There are a ton of off-ramps the Treasury Department could take to prevent U.S. capital from going to China. They define it in terms of a narrow subset of sectors. Important sub-sectors like nuclear and biotech are excluded from the executive order. Then there is the biggest loophole, which is that it only deals with active investment of private capital, which is at most 15 percent of the problem, and does not deal with passive capital and public investments, which is the real thing that we need to tackle here.
Mr. Jekielek:
With some of the recent economic data, and Evergrande filing for bankruptcy on the U.S. side, there has been some discussion of the Chinese economy potentially crashing. It's obviously slowing, which would have huge ripple effects globally, because they're very integrated everywhere. People are talking about a bailout of the Chinese economy.

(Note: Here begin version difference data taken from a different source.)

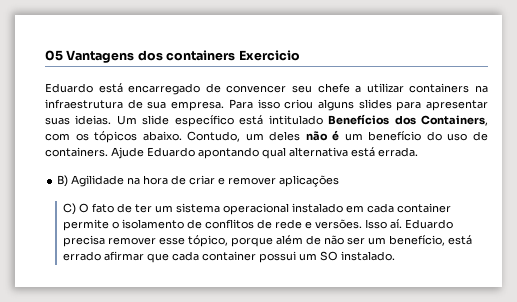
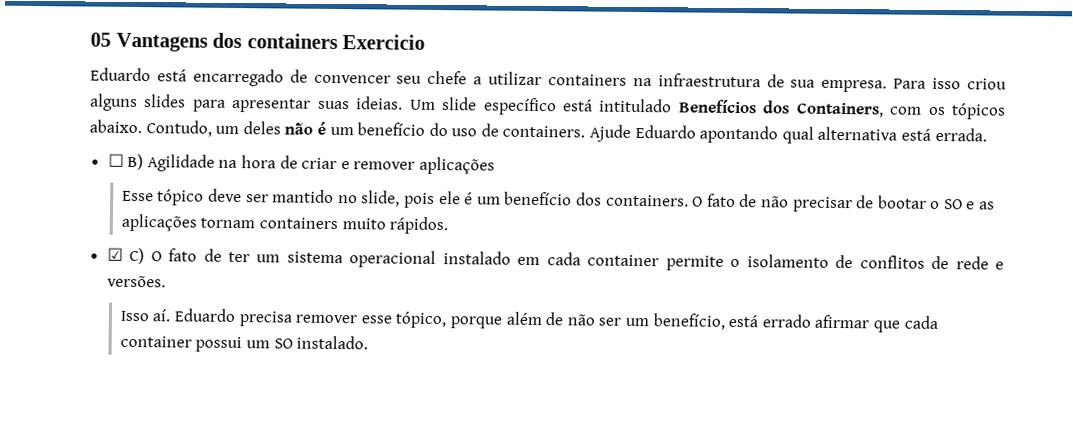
(418, 152) none -> [107,153,124,167] ☐
(340, 181) none -> [121,188,996,213] [120,213,449,235] [106,247,123,261] Esse tópico deve ser mantido no slide, pois ele é um benefício dos containers. O fato de não precisar de bootar o SO e as aplicações tornam containers muito rápidos. // ☑
(362, 224) none -> (166, 281) //

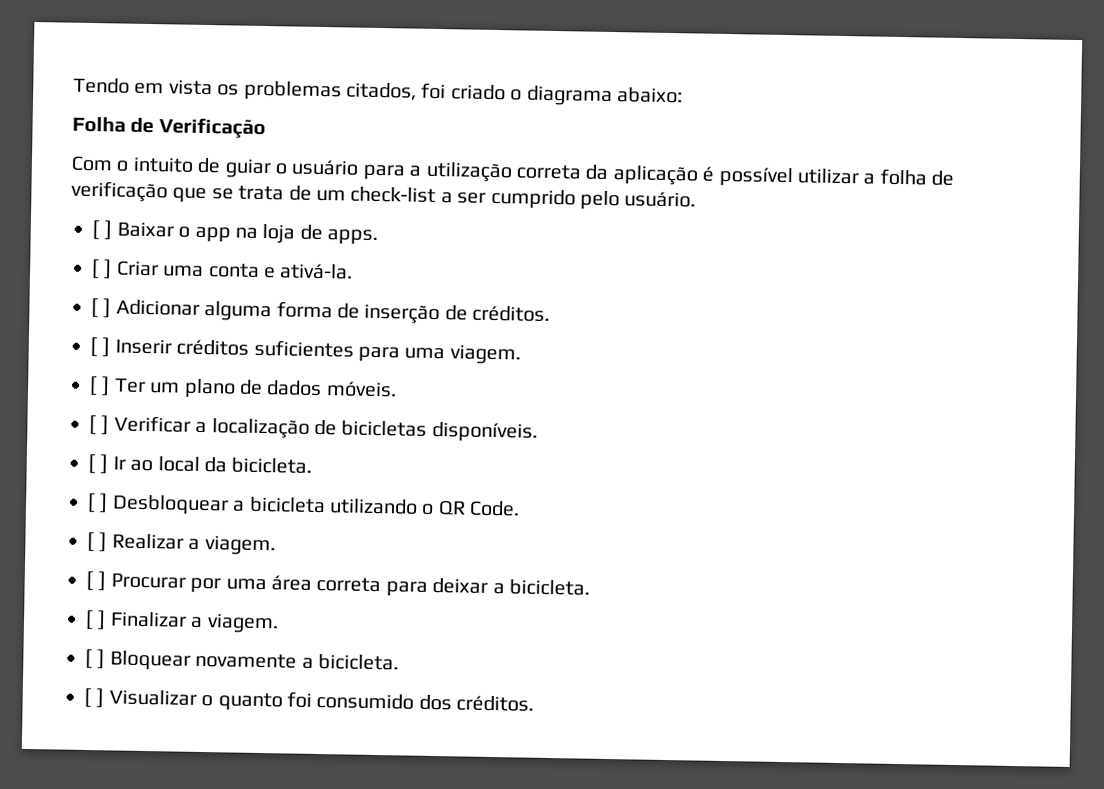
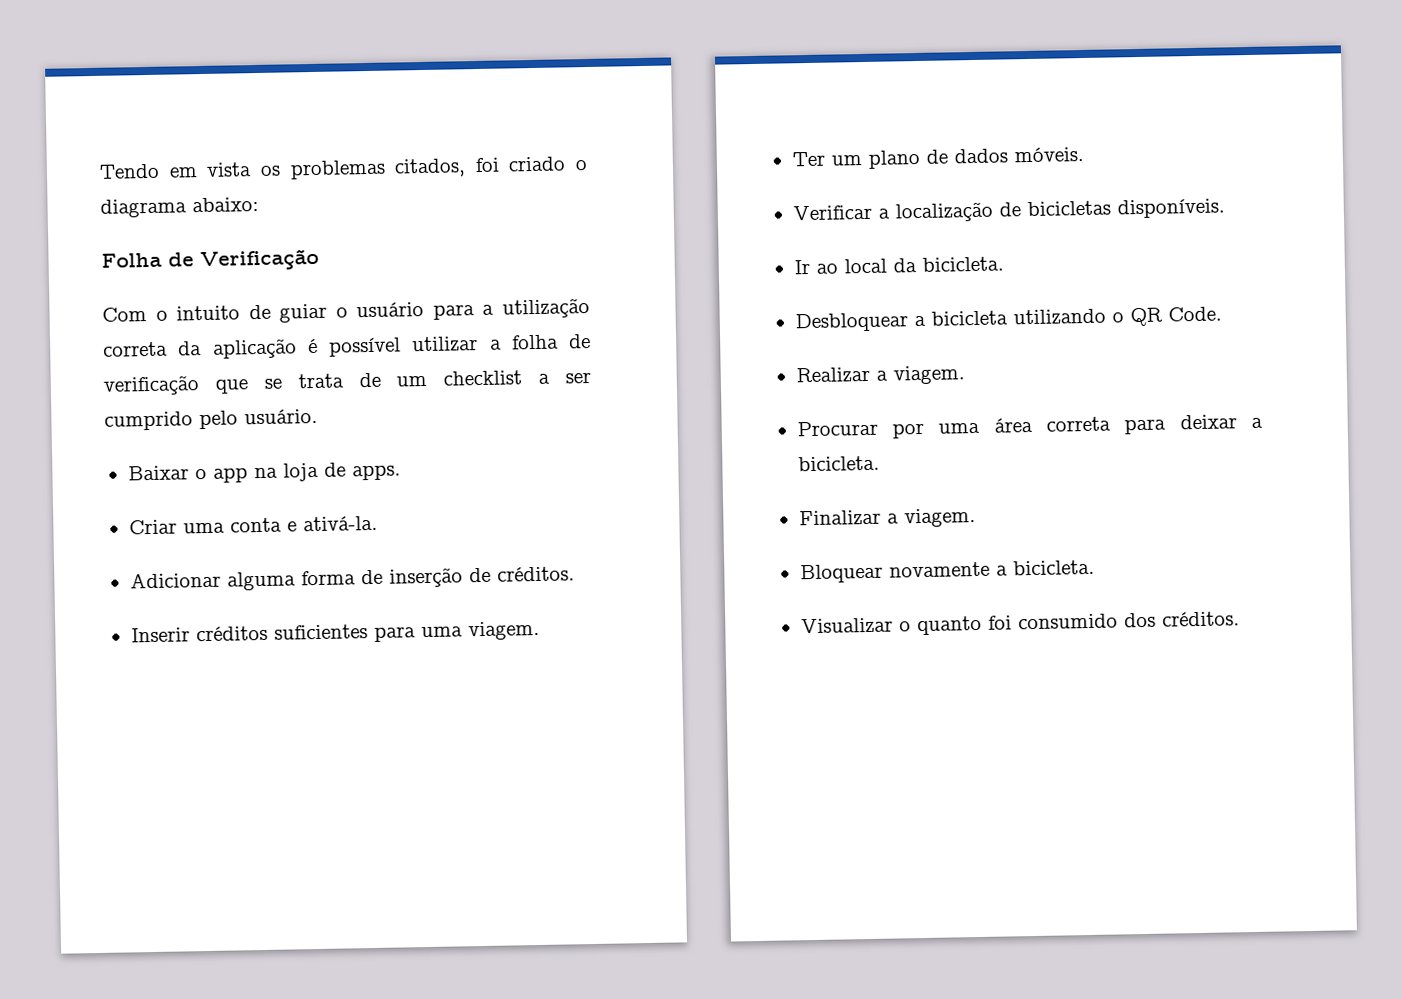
[350,186,437,203] check-list -> [443,370,523,386] checklist
[92,220,113,240] [ ] -> (318, 416) none
[91,259,113,279] [ ] -> (401, 472) none
[91,298,112,318] [ ] -> (378, 523) none
[90,337,111,357] [ ] -> (575, 574) none
[89,376,111,396] [ ] -> (540, 630) none
[89,415,110,435] [ ] -> (1084, 154) none
[88,454,109,474] [ ] -> (1225, 208) none
[87,493,109,513] [ ] -> (1004, 264) none
[87,531,108,552] [ ] -> (1222, 314) none
[86,570,107,591] [ ] -> (965, 375) none
[85,609,107,630] [ ] -> (880, 463) none
[85,648,106,669] [ ] -> (976, 518) none
[84,687,105,708] [ ] -> (1095, 567) none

How would you approach such a situation?
Congressman Gallagher:
The first thing is to say that we don't know, but it does seem like economic storm clouds are on the horizon for China. The one thing we know for certain is that demographic storm clouds are on the horizon. Xi Jinping is going to have to deal with a demographic buzz saw, unlike any society in human history. The risk is that it could make them, and him particularly, more aggressive in the near term.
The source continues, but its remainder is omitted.